In 1960’s cigarette packs for the first time carried health warnings following the reports about smoking in the USA and UK. Those first warning were not so strong, that is why there had to be done more about that issue. Canadian warnings are the most contemporaneous and represent the most vivid in the entire world. They are a good example for other countries, like Brazil. Even though there are some health warnings on the packs in some countries, they are not unequivocal or universal. Sometimes they are not even necessary.

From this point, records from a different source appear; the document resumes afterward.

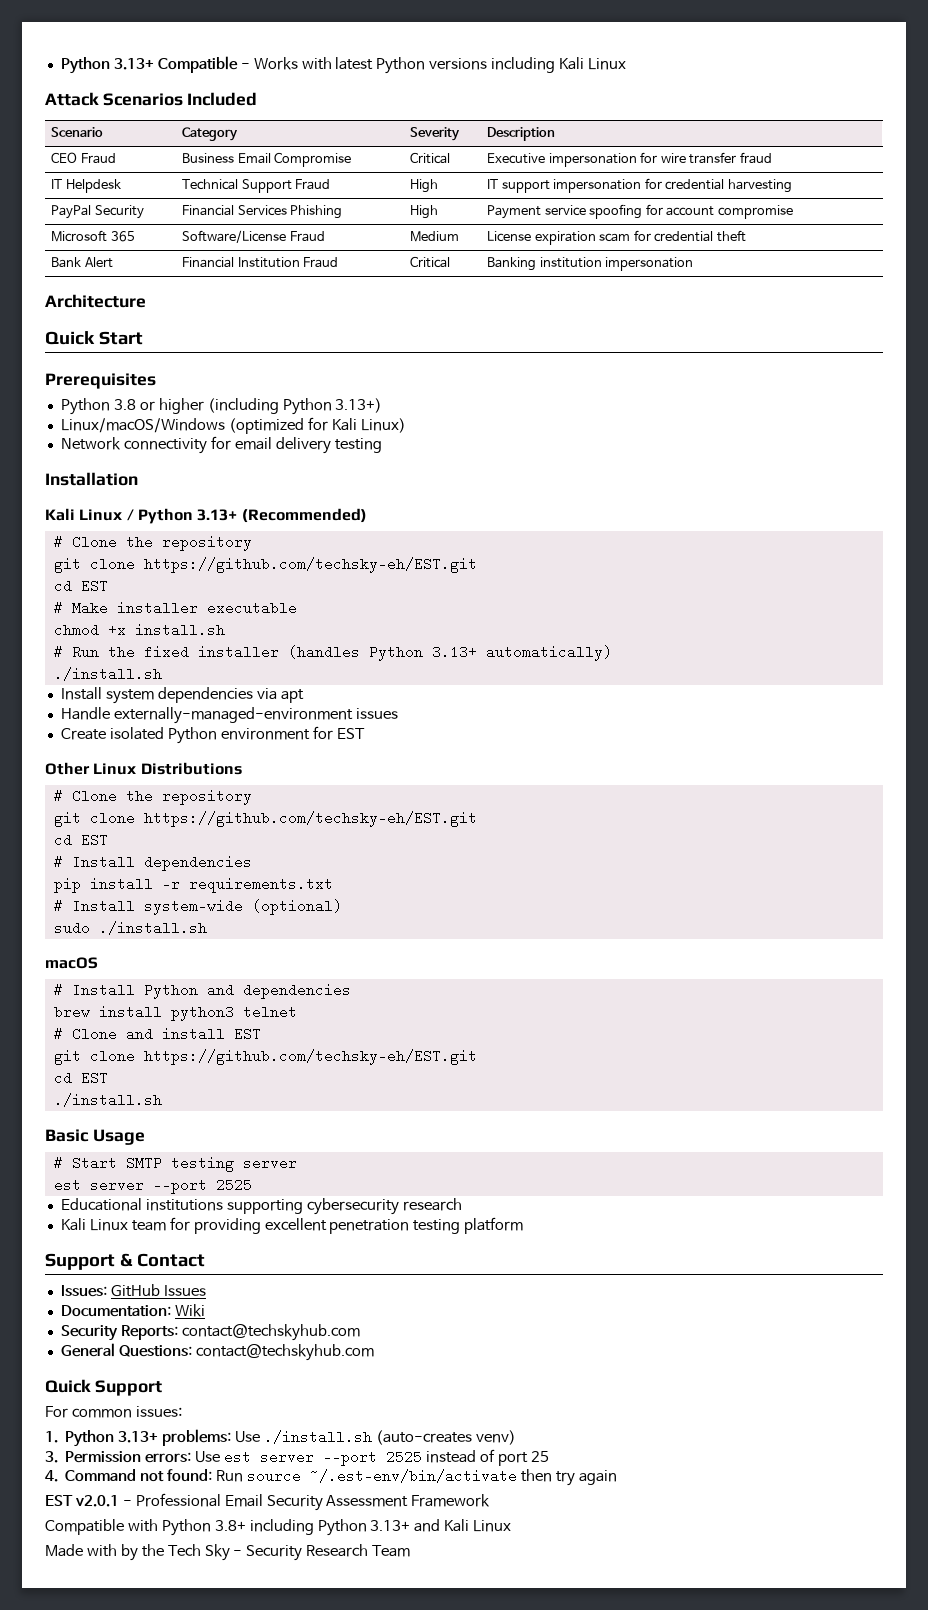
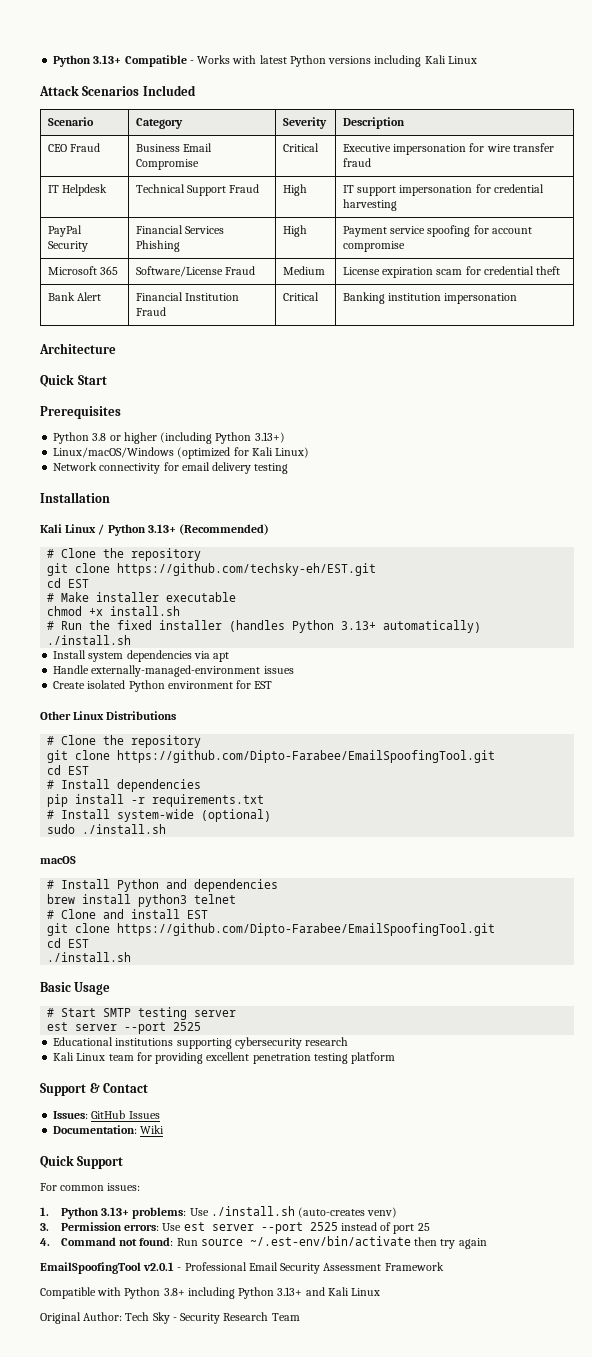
  Other Linux Distributions
  # Clone the repository
- git clone https://github.com/techsky-eh/EST.git
+ git clone https://github.com/Dipto-Farabee/EmailSpoofingTool.git
  # Clone and install EST
- git clone https://github.com/techsky-eh/EST.git
+ git clone https://github.com/Dipto-Farabee/EmailSpoofingTool.git
- Security Reports: contact@techskyhub.com
- General Questions: contact@techskyhub.com
- EST v2.0.1 - Professional Email Security Assessment Framework
+ EmailSpoofingTool v2.0.1 - Professional Email Security Assessment Framework
- Made with by the Tech Sky - Security Research Team
+ Original Author: Tech Sky - Security Research Team

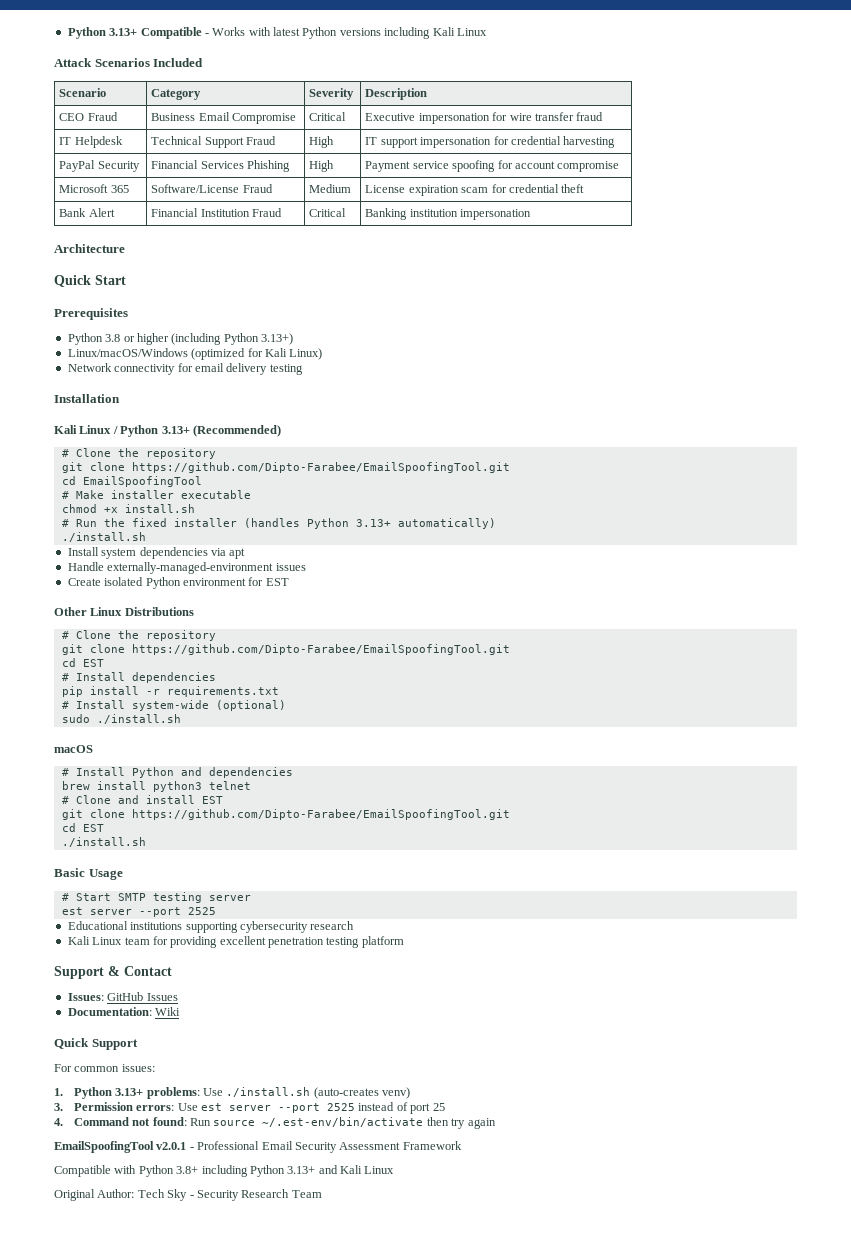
  Kali Linux / Python 3.13+ (Recommended)
  # Clone the repository
- git clone https://github.com/techsky-eh/EST.git
- cd EST
+ git clone https://github.com/Dipto-Farabee/EmailSpoofingTool.git
+ cd EmailSpoofingTool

There are warnings which are not in the local language and not at all tobacco products. A few reports were conducted in Canada and Australia. They suggest that plain packaging could increase believability and prominence of health warnings.
In a plain packaging is no logo, no use of color or graphic design. There are only the cigarette packs with the cigarette brands name on it.
Health authorities recommend that on the cigarette packages should not be put the nicotine and tar levels, because they mislead the consumers. It is a difference between the smoking machines and people. Everyone has their own habit of smoking and the tendency for smokers to compensate to get more nicotine.
Other health authorities suggest that there should be better presented the situation how they really smoking. And this information to be included on the pack of cigarettes in a different section, for example: toxic constituents. This section would also include carbon monoxide exposure and the levels of carcinogens.